- **Directions**:
Would you find each line in the entries below with the string "column" and copy it?

- **Provided data**:
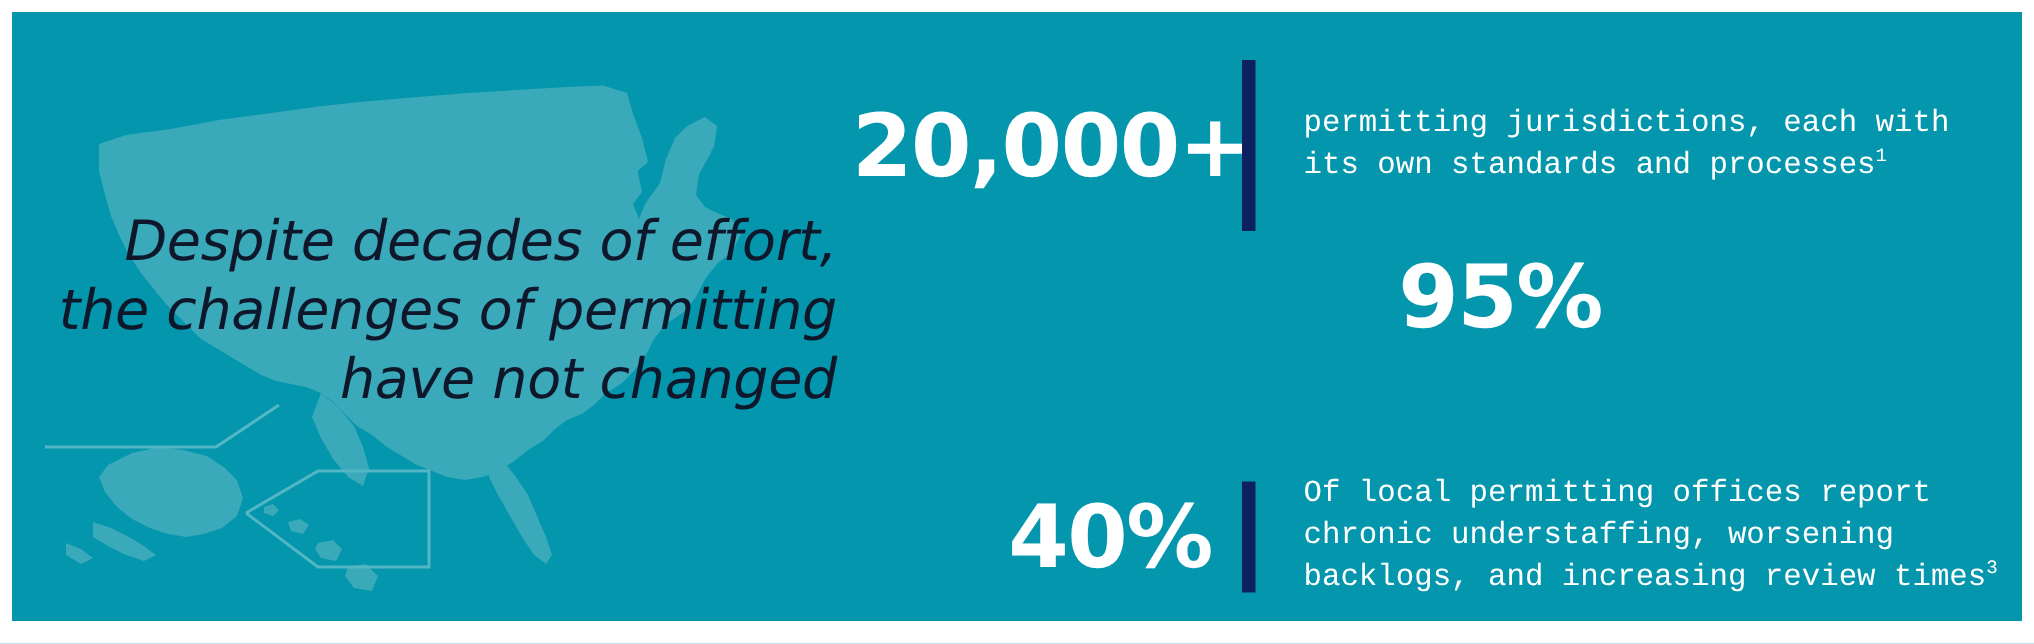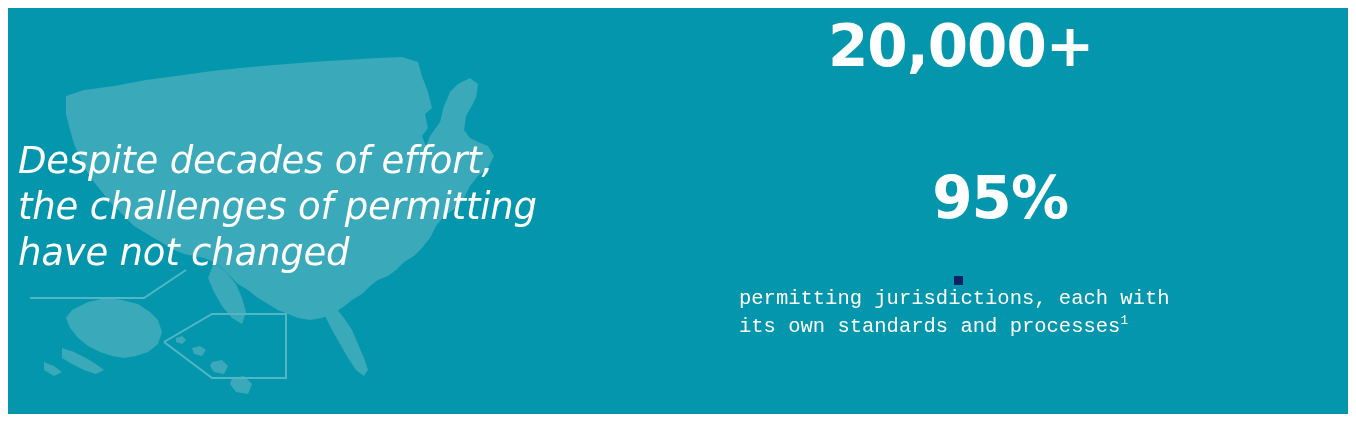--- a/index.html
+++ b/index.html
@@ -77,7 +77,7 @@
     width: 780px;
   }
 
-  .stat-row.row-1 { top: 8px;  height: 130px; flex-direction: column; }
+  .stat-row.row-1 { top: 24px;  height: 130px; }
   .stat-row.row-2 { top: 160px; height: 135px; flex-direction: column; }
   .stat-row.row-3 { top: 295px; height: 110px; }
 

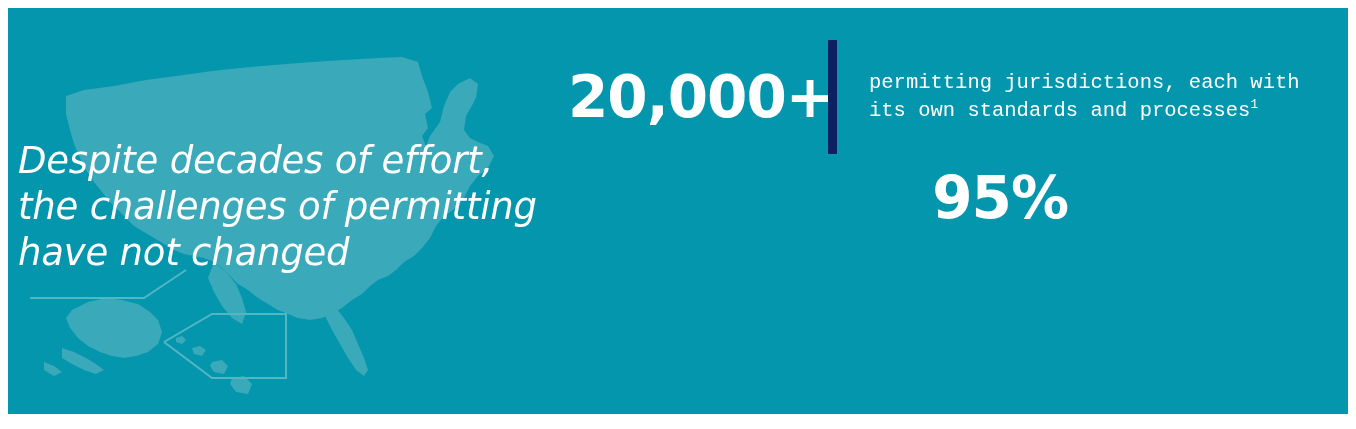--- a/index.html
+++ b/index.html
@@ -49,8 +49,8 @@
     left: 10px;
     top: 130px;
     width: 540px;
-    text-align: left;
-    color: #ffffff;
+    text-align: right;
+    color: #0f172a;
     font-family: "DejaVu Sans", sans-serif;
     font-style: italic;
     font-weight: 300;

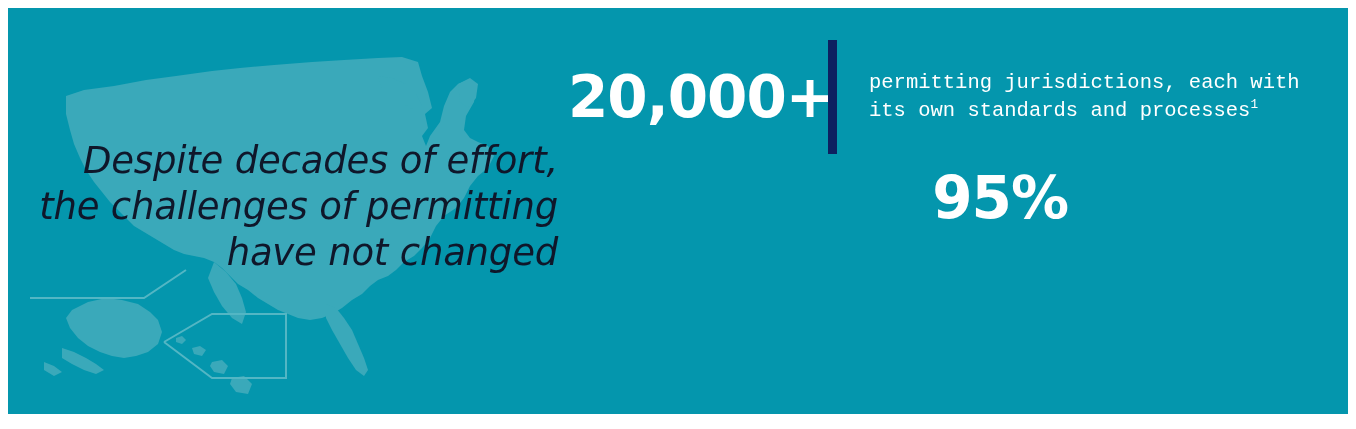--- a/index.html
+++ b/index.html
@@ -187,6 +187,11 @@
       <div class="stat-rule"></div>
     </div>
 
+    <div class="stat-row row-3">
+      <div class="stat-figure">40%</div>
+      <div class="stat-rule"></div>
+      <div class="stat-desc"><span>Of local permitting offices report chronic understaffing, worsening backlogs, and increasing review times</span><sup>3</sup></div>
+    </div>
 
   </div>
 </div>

- **Answer to the exercise**:
-  .stat-row.row-1 { top: 8px;  height: 130px; flex-direction: column; }
   .stat-row.row-2 { top: 160px; height: 135px; flex-direction: column; }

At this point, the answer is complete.